User interface change data:
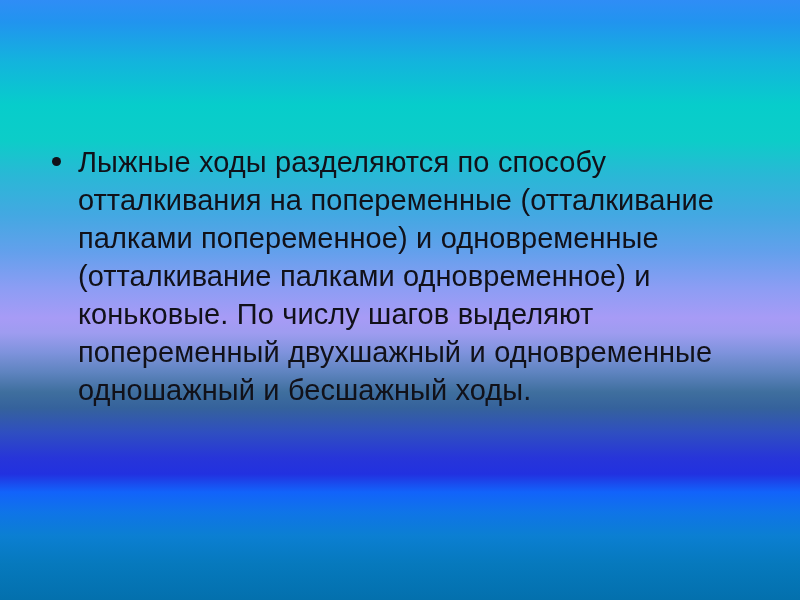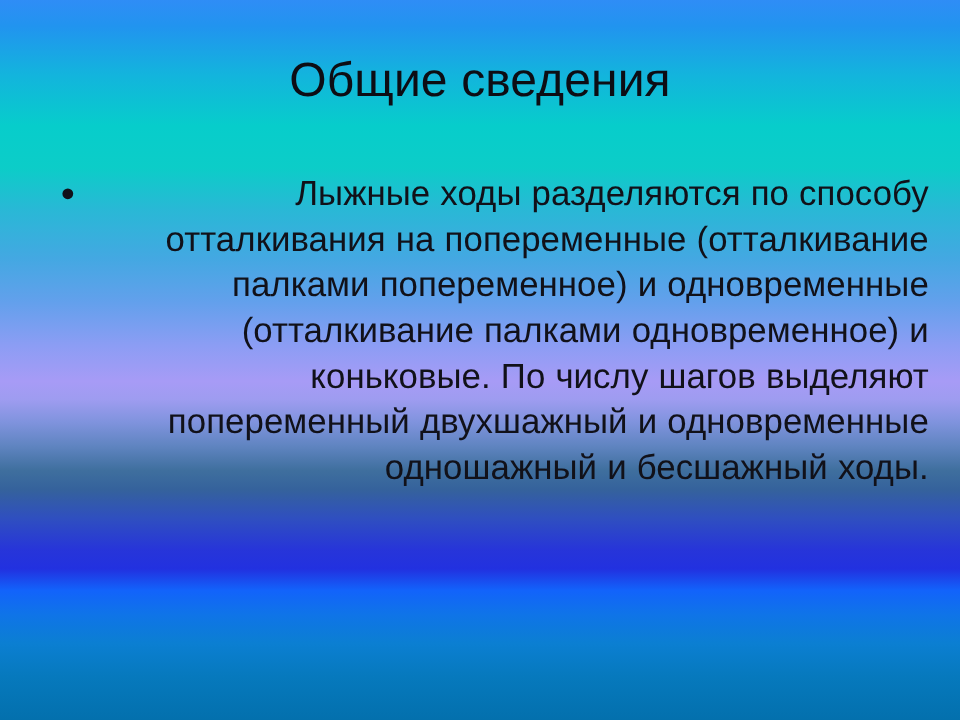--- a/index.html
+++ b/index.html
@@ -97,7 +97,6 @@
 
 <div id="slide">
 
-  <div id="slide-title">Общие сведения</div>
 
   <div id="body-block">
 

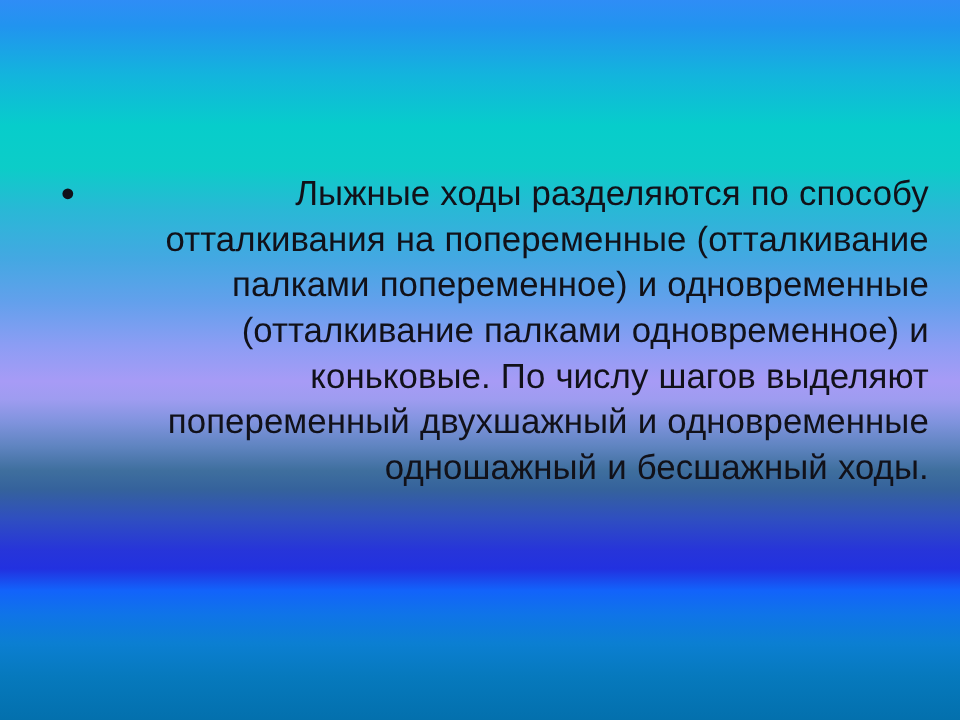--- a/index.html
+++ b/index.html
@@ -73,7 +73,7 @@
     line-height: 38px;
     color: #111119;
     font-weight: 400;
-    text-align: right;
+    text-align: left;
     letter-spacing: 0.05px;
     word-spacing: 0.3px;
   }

What is expected: Every line above is to be duplicated exactly; no picture should be carried over.

Your response:
--- a/index.html
+++ b/index.html
@@ -97,7 +97,6 @@
 
 <div id="slide">
 
-  <div id="slide-title">Общие сведения</div>
 
   <div id="body-block">
 

--- a/index.html
+++ b/index.html
@@ -73,7 +73,7 @@
     line-height: 38px;
     color: #111119;
     font-weight: 400;
-    text-align: right;
+    text-align: left;
     letter-spacing: 0.05px;
     word-spacing: 0.3px;
   }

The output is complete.